§ **Task details**: Between the line containing "column name: TVI10 -> TVI10 orig." and the line containing "Average | Rate: 100.9% -> 104.8%" lies a run of lines; give that run again exactly, with both of those lines, and nothing else from the entries below.

§ **Input records**:
================================

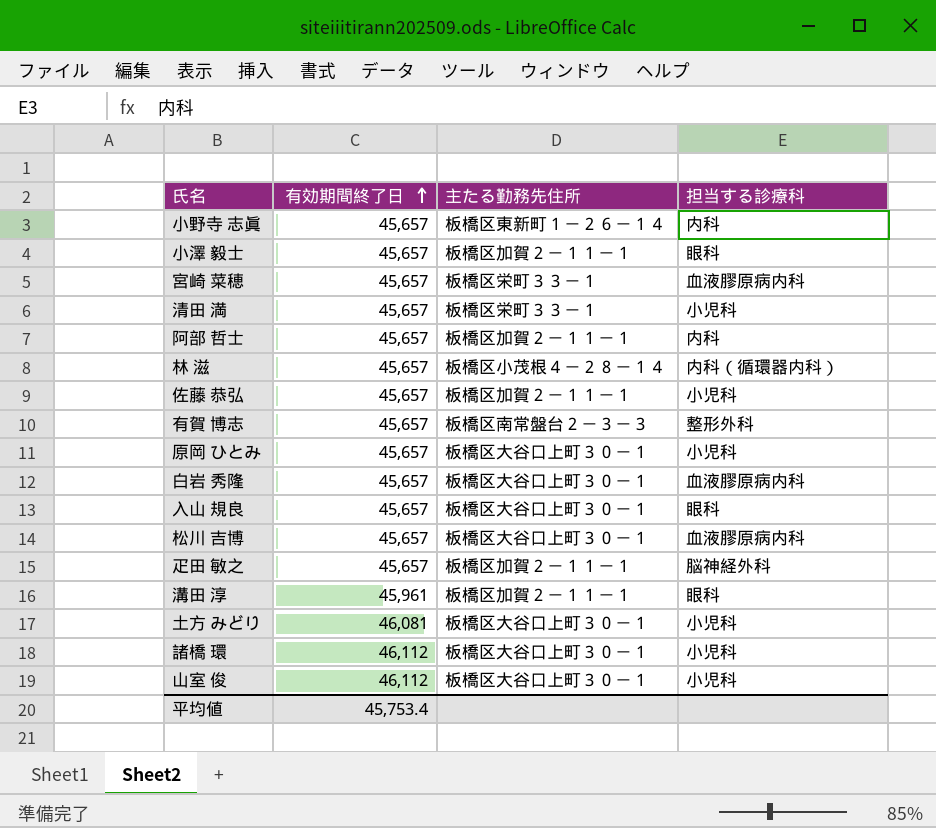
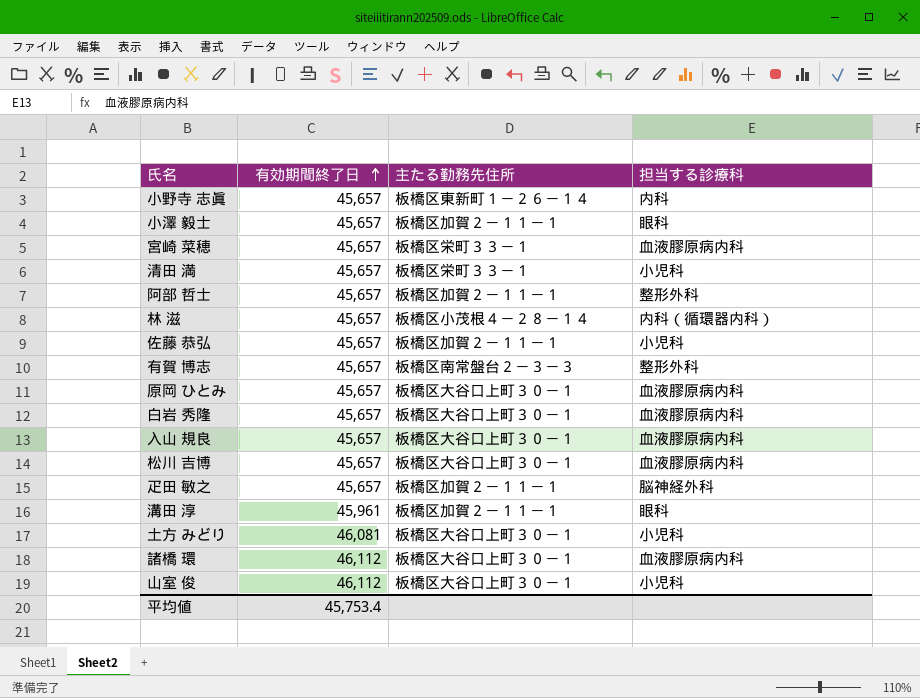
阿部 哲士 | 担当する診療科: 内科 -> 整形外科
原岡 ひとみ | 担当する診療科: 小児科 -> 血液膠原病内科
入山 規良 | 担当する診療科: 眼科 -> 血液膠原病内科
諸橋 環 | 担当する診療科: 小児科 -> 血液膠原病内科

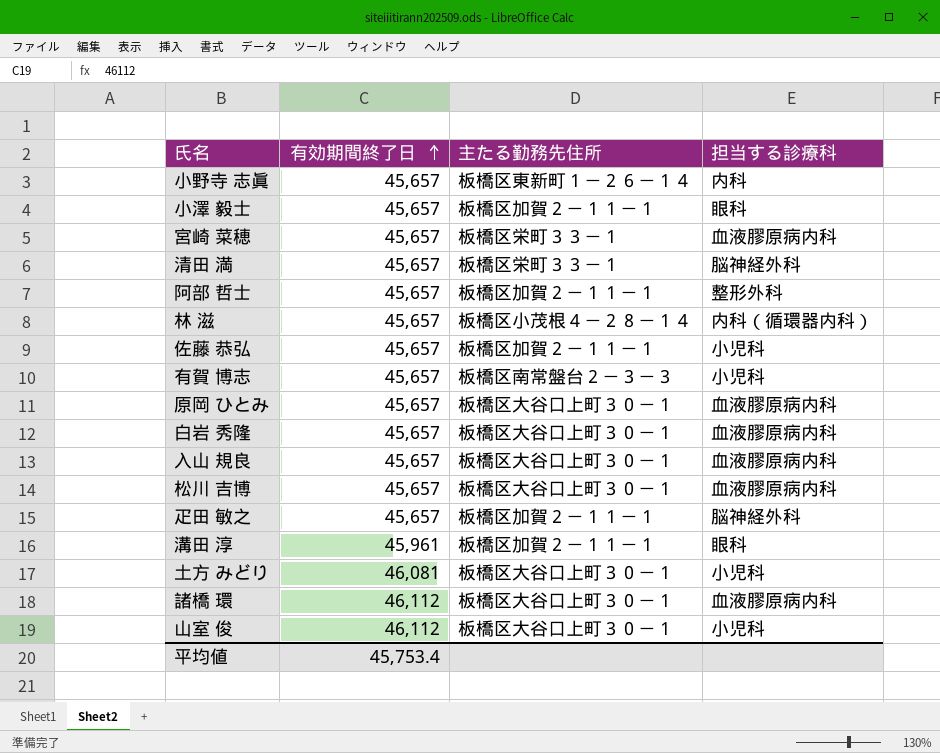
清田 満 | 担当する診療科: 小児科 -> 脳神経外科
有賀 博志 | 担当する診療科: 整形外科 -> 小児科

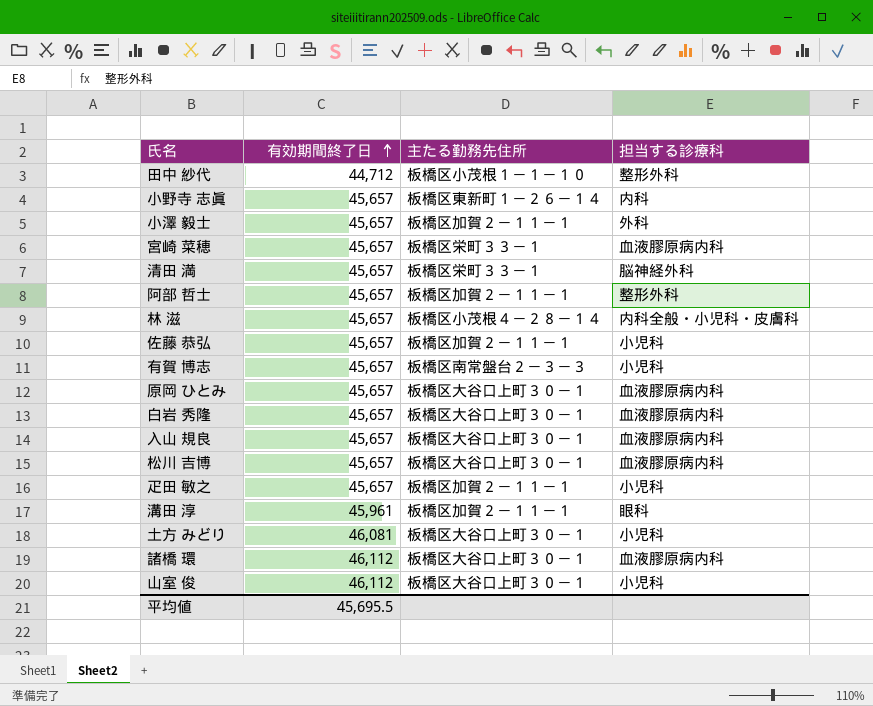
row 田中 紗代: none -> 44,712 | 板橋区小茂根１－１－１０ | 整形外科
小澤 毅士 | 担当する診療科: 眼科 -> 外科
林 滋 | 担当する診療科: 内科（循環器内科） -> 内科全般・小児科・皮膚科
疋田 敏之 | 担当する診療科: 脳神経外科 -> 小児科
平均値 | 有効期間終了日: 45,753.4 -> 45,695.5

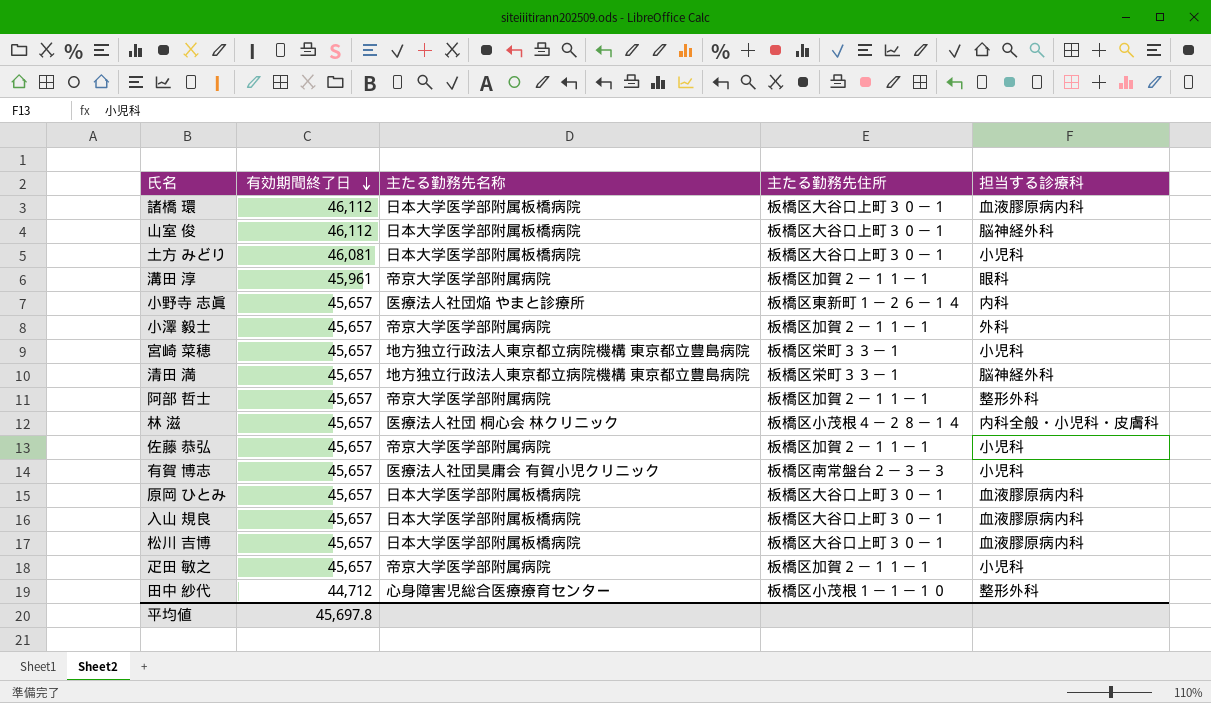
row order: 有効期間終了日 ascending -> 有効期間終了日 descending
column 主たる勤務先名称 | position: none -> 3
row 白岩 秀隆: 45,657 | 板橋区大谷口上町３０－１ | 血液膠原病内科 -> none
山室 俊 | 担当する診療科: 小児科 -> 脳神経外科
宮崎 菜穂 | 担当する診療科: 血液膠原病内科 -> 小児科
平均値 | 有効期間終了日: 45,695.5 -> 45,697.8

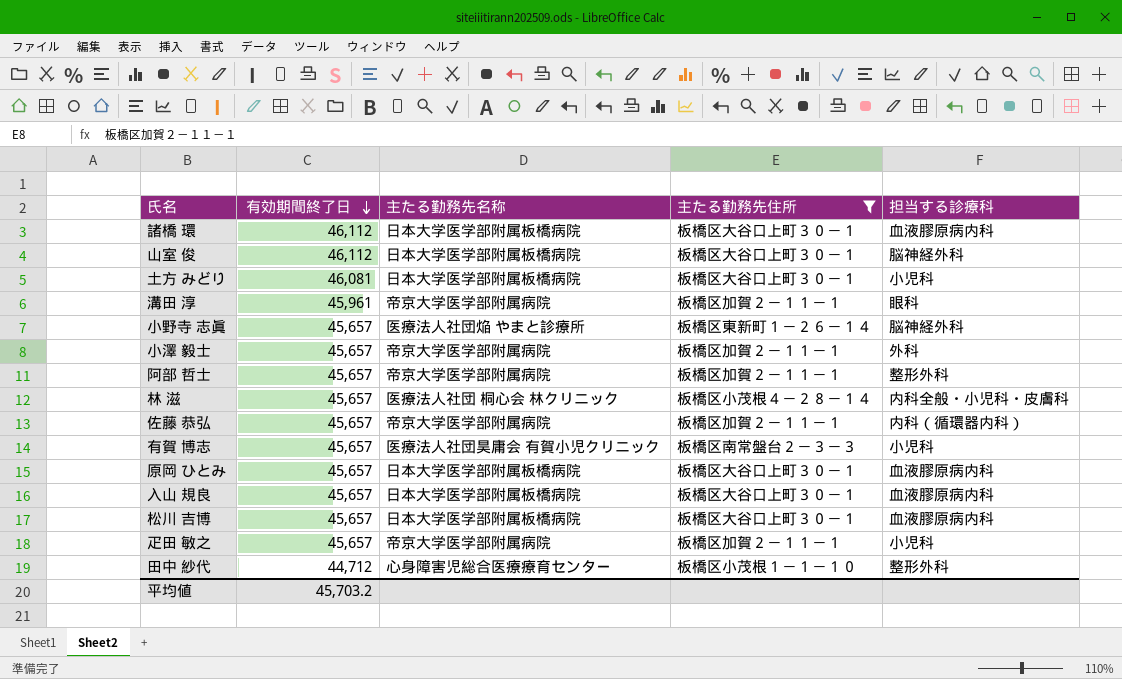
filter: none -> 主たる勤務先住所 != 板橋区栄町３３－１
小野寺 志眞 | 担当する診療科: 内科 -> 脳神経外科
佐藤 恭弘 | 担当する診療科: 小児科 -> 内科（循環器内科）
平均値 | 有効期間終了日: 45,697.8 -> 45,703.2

================================

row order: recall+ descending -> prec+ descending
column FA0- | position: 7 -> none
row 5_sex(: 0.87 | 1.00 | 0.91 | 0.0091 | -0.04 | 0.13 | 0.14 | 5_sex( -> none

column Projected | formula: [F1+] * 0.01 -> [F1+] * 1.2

================================

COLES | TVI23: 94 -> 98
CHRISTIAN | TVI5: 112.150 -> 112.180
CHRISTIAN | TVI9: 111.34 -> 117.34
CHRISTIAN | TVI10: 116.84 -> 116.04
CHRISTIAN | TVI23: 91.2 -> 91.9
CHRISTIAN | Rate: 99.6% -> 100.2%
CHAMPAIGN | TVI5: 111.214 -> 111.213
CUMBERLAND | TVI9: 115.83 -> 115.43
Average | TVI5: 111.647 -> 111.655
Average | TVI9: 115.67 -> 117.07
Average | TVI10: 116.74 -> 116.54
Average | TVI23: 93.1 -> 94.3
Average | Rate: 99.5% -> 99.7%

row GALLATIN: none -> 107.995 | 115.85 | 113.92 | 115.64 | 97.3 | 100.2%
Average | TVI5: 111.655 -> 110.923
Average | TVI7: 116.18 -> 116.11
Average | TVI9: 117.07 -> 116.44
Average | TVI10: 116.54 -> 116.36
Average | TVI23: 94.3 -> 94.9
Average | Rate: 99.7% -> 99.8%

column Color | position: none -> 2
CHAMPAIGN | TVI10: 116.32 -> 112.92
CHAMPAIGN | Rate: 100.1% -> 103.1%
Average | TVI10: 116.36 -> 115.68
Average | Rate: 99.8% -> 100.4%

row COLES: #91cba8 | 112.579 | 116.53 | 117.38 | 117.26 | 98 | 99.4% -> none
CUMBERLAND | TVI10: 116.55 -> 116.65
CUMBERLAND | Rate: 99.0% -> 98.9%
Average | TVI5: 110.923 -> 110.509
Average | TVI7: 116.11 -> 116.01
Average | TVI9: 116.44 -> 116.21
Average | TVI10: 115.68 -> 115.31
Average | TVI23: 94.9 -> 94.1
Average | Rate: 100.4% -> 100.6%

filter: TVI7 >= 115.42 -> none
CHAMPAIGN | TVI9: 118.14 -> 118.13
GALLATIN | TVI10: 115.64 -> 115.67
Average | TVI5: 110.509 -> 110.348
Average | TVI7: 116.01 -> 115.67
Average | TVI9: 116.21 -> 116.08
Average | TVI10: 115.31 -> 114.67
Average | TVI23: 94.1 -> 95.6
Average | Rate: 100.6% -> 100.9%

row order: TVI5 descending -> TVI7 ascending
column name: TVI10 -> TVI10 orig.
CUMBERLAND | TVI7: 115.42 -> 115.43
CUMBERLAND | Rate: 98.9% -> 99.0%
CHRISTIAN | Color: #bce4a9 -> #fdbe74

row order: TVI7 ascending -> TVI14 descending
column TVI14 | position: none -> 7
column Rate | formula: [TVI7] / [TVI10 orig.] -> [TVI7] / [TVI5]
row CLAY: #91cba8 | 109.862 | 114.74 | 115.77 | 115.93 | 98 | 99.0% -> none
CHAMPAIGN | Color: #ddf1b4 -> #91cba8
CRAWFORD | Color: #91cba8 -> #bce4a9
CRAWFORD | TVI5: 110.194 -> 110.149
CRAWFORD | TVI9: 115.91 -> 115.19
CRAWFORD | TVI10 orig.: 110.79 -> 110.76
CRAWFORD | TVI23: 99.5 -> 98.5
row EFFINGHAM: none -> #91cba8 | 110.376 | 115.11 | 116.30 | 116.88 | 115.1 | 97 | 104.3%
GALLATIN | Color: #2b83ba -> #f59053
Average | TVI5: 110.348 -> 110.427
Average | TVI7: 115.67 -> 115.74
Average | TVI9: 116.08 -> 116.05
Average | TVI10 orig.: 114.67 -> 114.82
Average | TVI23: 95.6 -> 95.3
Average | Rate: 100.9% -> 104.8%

================================

§ **Answer**:
column name: TVI10 -> TVI10 orig.
CUMBERLAND | TVI7: 115.42 -> 115.43
CUMBERLAND | Rate: 98.9% -> 99.0%
CHRISTIAN | Color: #bce4a9 -> #fdbe74

row order: TVI7 ascending -> TVI14 descending
column TVI14 | position: none -> 7
column Rate | formula: [TVI7] / [TVI10 orig.] -> [TVI7] / [TVI5]
row CLAY: #91cba8 | 109.862 | 114.74 | 115.77 | 115.93 | 98 | 99.0% -> none
CHAMPAIGN | Color: #ddf1b4 -> #91cba8
CRAWFORD | Color: #91cba8 -> #bce4a9
CRAWFORD | TVI5: 110.194 -> 110.149
CRAWFORD | TVI9: 115.91 -> 115.19
CRAWFORD | TVI10 orig.: 110.79 -> 110.76
CRAWFORD | TVI23: 99.5 -> 98.5
row EFFINGHAM: none -> #91cba8 | 110.376 | 115.11 | 116.30 | 116.88 | 115.1 | 97 | 104.3%
GALLATIN | Color: #2b83ba -> #f59053
Average | TVI5: 110.348 -> 110.427
Average | TVI7: 115.67 -> 115.74
Average | TVI9: 116.08 -> 116.05
Average | TVI10 orig.: 114.67 -> 114.82
Average | TVI23: 95.6 -> 95.3
Average | Rate: 100.9% -> 104.8%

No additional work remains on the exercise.